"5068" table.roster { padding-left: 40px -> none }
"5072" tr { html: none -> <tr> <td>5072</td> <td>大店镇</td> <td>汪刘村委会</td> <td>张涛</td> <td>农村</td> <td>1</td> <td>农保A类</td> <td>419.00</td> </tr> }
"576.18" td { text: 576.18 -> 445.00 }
____________
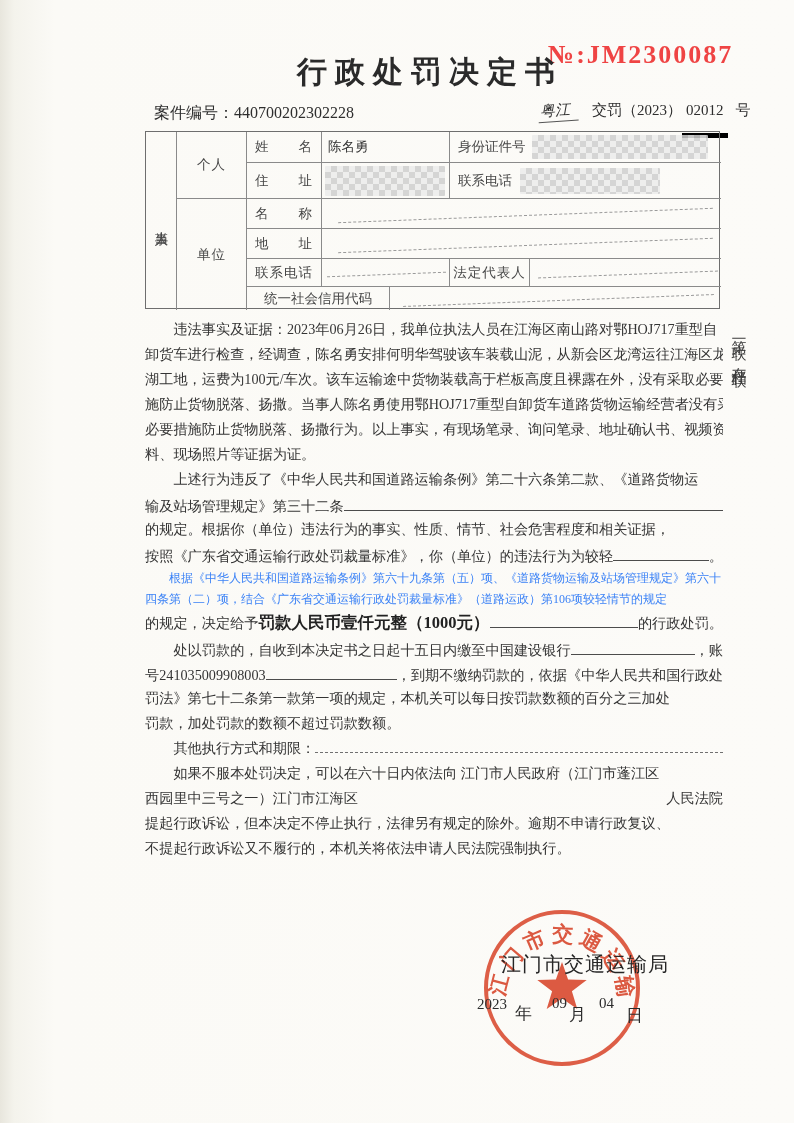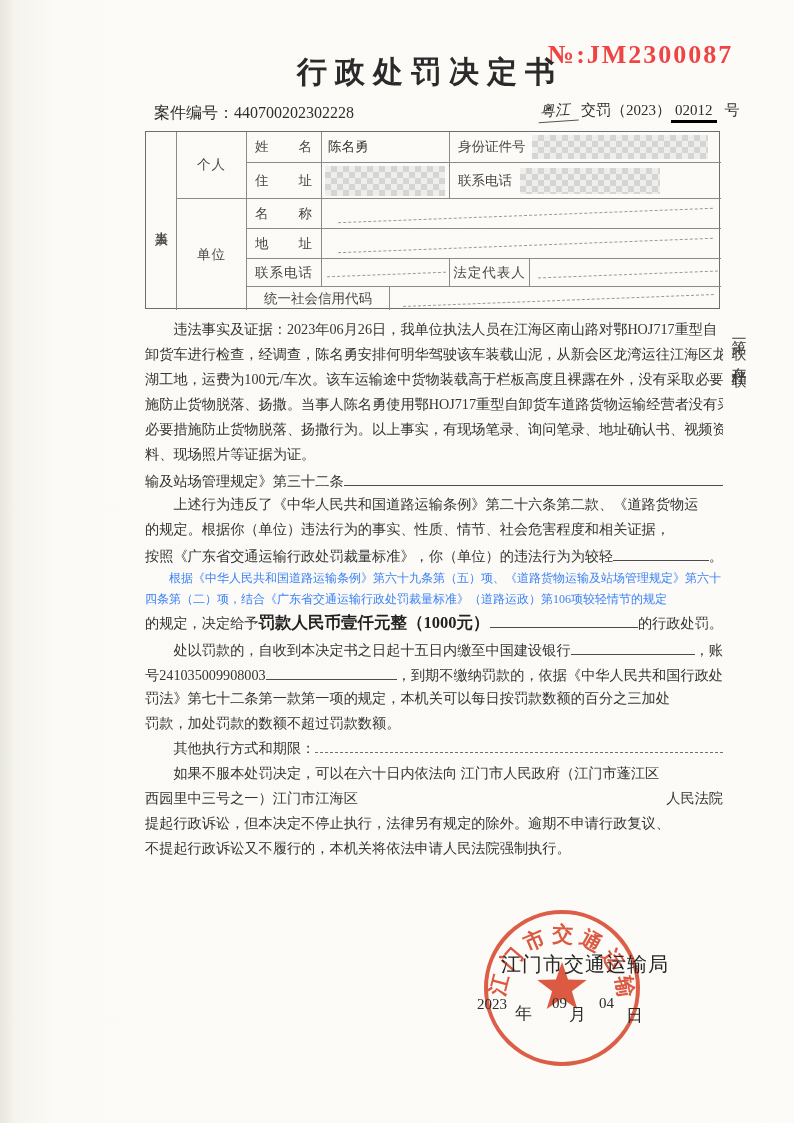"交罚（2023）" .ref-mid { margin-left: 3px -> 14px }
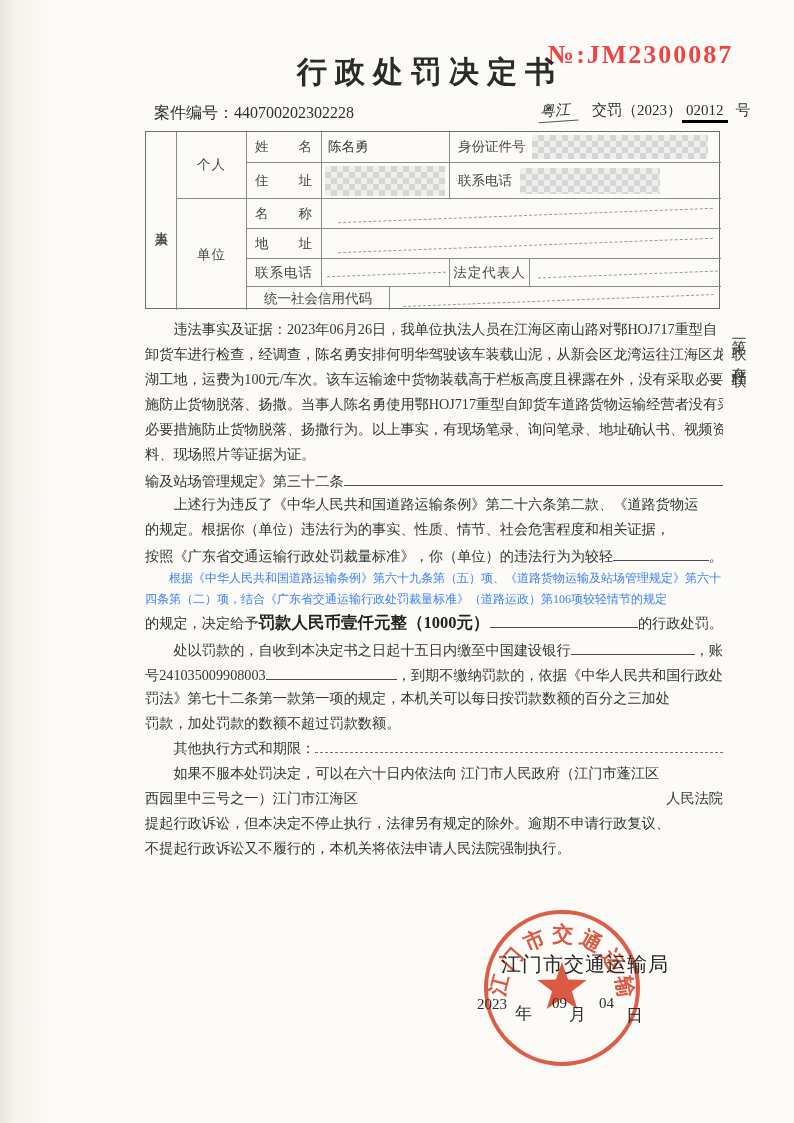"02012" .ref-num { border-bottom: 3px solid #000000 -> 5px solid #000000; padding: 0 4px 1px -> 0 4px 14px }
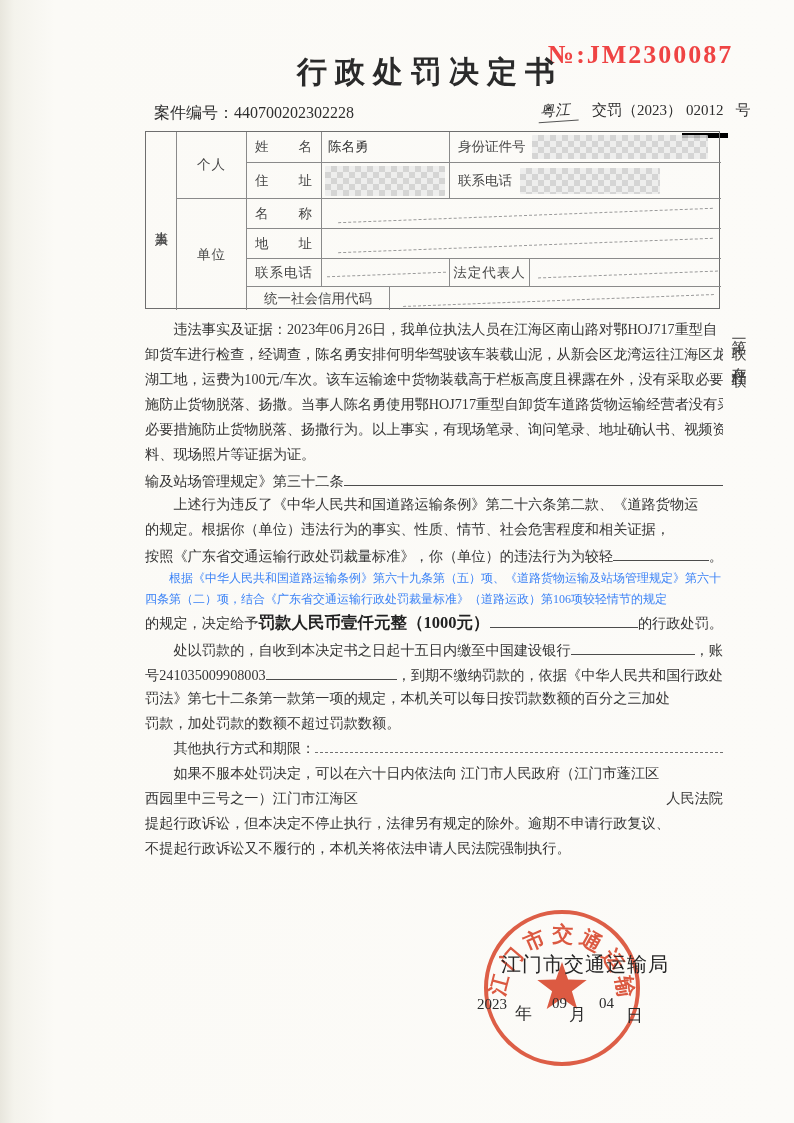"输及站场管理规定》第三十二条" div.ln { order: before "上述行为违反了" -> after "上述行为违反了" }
____________
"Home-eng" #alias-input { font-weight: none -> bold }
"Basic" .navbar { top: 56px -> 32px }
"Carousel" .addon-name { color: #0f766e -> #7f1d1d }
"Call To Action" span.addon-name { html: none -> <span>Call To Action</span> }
____________
- _Task_
What is needed is a verbatim copy of every line in the records above from the one containing "padding-left: 40px ->" down to the one containing "text: 576.18 ->", both included, and nothing more.

- _Problem solution_
"5068" table.roster { padding-left: 40px -> none }
"5072" tr { html: none -> <tr> <td>5072</td> <td>大店镇</td> <td>汪刘村委会</td> <td>张涛</td> <td>农村</td> <td>1</td> <td>农保A类</td> <td>419.00</td> </tr> }
"576.18" td { text: 576.18 -> 445.00 }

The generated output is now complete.